▶ _WHAT TO PRODUCE_:
What follows is a set of entries. Repeat them exactly, but not their pictures.

[Web interface edit records]
================================

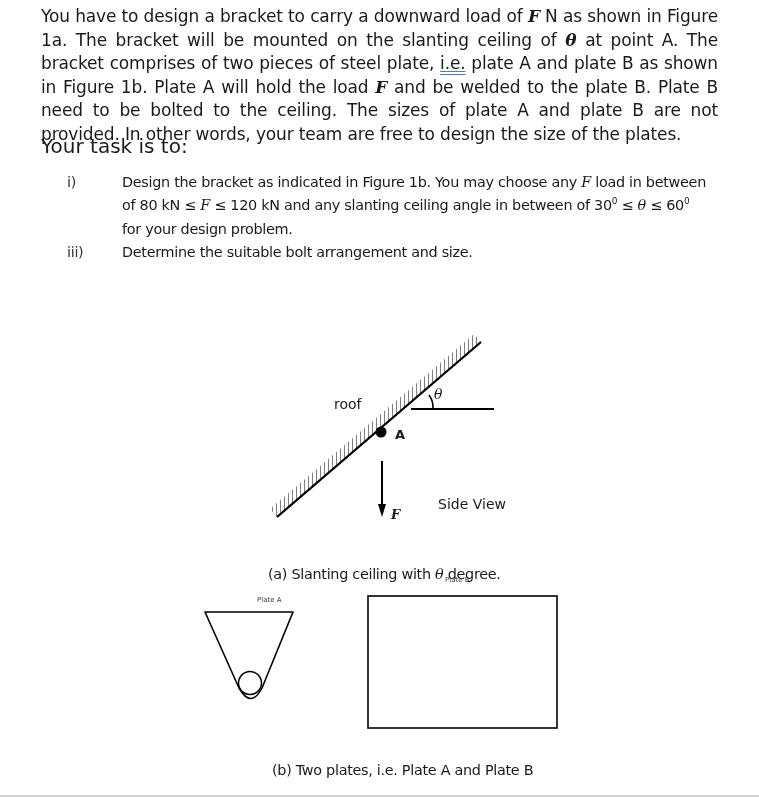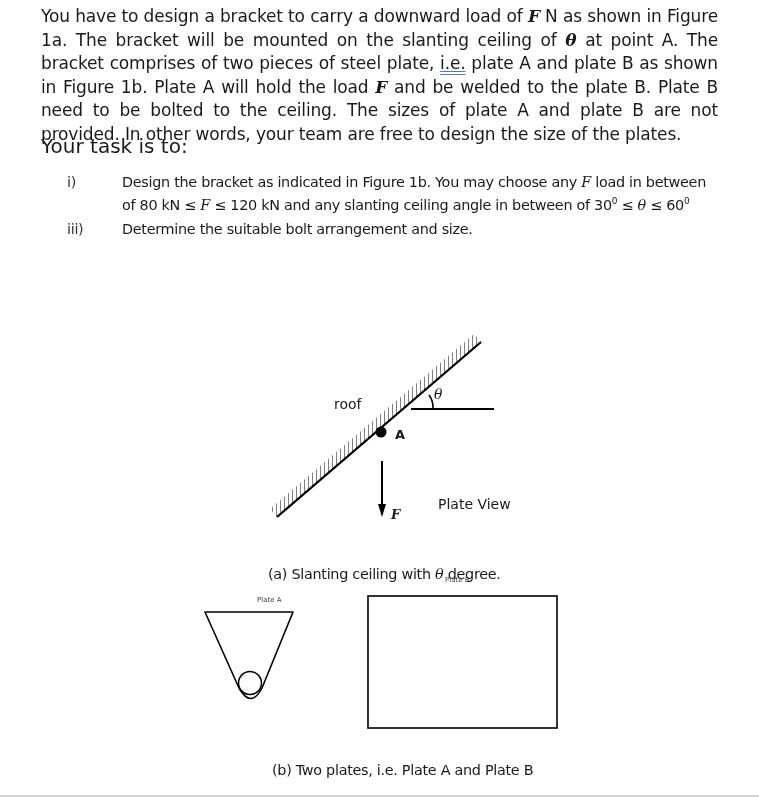--- a/index.html
+++ b/index.html
@@ -41,21 +41,21 @@
 
 <div class="para">
   <span>You have to design a bracket to carry a downward load of </span><span class="b">F</span><span> N as shown in Figure 1a. The bracket will be mounted on the slanting ceiling of </span><span class="b">θ</span><span> at point A. The bracket comprises of two pieces of steel plate, </span><span class="ie">i.e.</span><span> plate A and plate B as shown in Figure 1b. Plate A will hold the load </span><span class="b">F</span><span> and be welded to the plate B. Plate B need to be bolted to the ceiling. The sizes of plate A and plate B are not provided. In other words, your team are free to design the size of the plates.</span>
 </div>
 
 <div class="task-intro">Your task is to:</div>
 
 <div class="task-list">
   <div class="task-item">
     <div class="task-num">i)</div>
-    <div class="task-text"><span>Design the bracket as indicated in Figure 1b. You may choose any </span><span class="m">F</span><span> load in between of 80 kN ≤ </span><span class="m">F</span><span> ≤ 120 kN and any slanting ceiling angle in between of 30</span><sup>0</sup><span> ≤ </span><span class="m">θ</span><span> ≤ 60</span><sup>0</sup><br></div>
+    <div class="task-text"><span>Design the bracket as indicated in Figure 1b. You may choose any </span><span class="m">F</span><span> load in between of 80 kN ≤ </span><span class="m">F</span><span> ≤ 120 kN and any slanting ceiling angle in between of 30</span><sup>0</sup><span> ≤ </span><span class="m">θ</span><span> ≤ 60</span><sup>0</sup><br><span> for your design problem.</span></div>
   </div>
   <div class="task-item">
     <div class="task-num">iii)</div>
     <div class="task-text">Determine the suitable bolt arrangement and size.</div>
   </div>
 </div>
 
 <svg class="fig" width="759" height="800" viewBox="0 0 759 800">
   <defs>
     <pattern id="hatch" patternUnits="userSpaceOnUse" width="4" height="8">
@@ -84,20 +84,20 @@
     <circle cx="250" cy="683" r="11.5" fill="none" stroke="#000" stroke-width="1.5"></circle>
   </g>
 
   <rect x="368" y="596" width="189" height="132" fill="none" stroke="#000" stroke-width="1.6"></rect>
 </svg>
 
 <div class="lbl" style="left:334px; top:396px;">roof</div>
 <div class="lbl lbl-serif" style="left:434px; top:386px; font-weight:normal;">θ</div>
 <div class="lbl" style="left:395px; top:427px; font-weight:bold; font-size:13px;">A</div>
 <div class="lbl lbl-serif" style="left:391px; top:507px; font-size:13px;">F</div>
-<div class="lbl" style="left:438px; top:496px;">Plate View</div>
+<div class="lbl" style="left:438px; top:496px;">Side View</div>
 <div class="caption" style="left:268px; top:530px;margin-top:36px;"><span>(a) Slanting ceiling with </span><span class="m">θ</span><span> degree.</span></div>
 
 <div class="tiny" style="left:237px; top:596px;margin-left:20px;">Plate A</div>
 <div class="tiny" style="left:445px; top:576px;">Plate B</div>
 <div class="caption" style="left:248px; top:762px;margin-left:24px;">(b) Two plates, i.e. Plate A and Plate B</div>
 
 <div class="bottom-rule"></div>
 
 </body></html>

================================

▶ _WRITTEN SOLUTION_:
--- a/index.html
+++ b/index.html
@@ -41,21 +41,21 @@
 
 <div class="para">
   <span>You have to design a bracket to carry a downward load of </span><span class="b">F</span><span> N as shown in Figure 1a. The bracket will be mounted on the slanting ceiling of </span><span class="b">θ</span><span> at point A. The bracket comprises of two pieces of steel plate, </span><span class="ie">i.e.</span><span> plate A and plate B as shown in Figure 1b. Plate A will hold the load </span><span class="b">F</span><span> and be welded to the plate B. Plate B need to be bolted to the ceiling. The sizes of plate A and plate B are not provided. In other words, your team are free to design the size of the plates.</span>
 </div>
 
 <div class="task-intro">Your task is to:</div>
 
 <div class="task-list">
   <div class="task-item">
     <div class="task-num">i)</div>
-    <div class="task-text"><span>Design the bracket as indicated in Figure 1b. You may choose any </span><span class="m">F</span><span> load in between of 80 kN ≤ </span><span class="m">F</span><span> ≤ 120 kN and any slanting ceiling angle in between of 30</span><sup>0</sup><span> ≤ </span><span class="m">θ</span><span> ≤ 60</span><sup>0</sup><br></div>
+    <div class="task-text"><span>Design the bracket as indicated in Figure 1b. You may choose any </span><span class="m">F</span><span> load in between of 80 kN ≤ </span><span class="m">F</span><span> ≤ 120 kN and any slanting ceiling angle in between of 30</span><sup>0</sup><span> ≤ </span><span class="m">θ</span><span> ≤ 60</span><sup>0</sup><br><span> for your design problem.</span></div>
   </div>
   <div class="task-item">
     <div class="task-num">iii)</div>
     <div class="task-text">Determine the suitable bolt arrangement and size.</div>
   </div>
 </div>
 
 <svg class="fig" width="759" height="800" viewBox="0 0 759 800">
   <defs>
     <pattern id="hatch" patternUnits="userSpaceOnUse" width="4" height="8">
@@ -84,20 +84,20 @@
     <circle cx="250" cy="683" r="11.5" fill="none" stroke="#000" stroke-width="1.5"></circle>
   </g>
 
   <rect x="368" y="596" width="189" height="132" fill="none" stroke="#000" stroke-width="1.6"></rect>
 </svg>
 
 <div class="lbl" style="left:334px; top:396px;">roof</div>
 <div class="lbl lbl-serif" style="left:434px; top:386px; font-weight:normal;">θ</div>
 <div class="lbl" style="left:395px; top:427px; font-weight:bold; font-size:13px;">A</div>
 <div class="lbl lbl-serif" style="left:391px; top:507px; font-size:13px;">F</div>
-<div class="lbl" style="left:438px; top:496px;">Plate View</div>
+<div class="lbl" style="left:438px; top:496px;">Side View</div>
 <div class="caption" style="left:268px; top:530px;margin-top:36px;"><span>(a) Slanting ceiling with </span><span class="m">θ</span><span> degree.</span></div>
 
 <div class="tiny" style="left:237px; top:596px;margin-left:20px;">Plate A</div>
 <div class="tiny" style="left:445px; top:576px;">Plate B</div>
 <div class="caption" style="left:248px; top:762px;margin-left:24px;">(b) Two plates, i.e. Plate A and Plate B</div>
 
 <div class="bottom-rule"></div>
 
 </body></html>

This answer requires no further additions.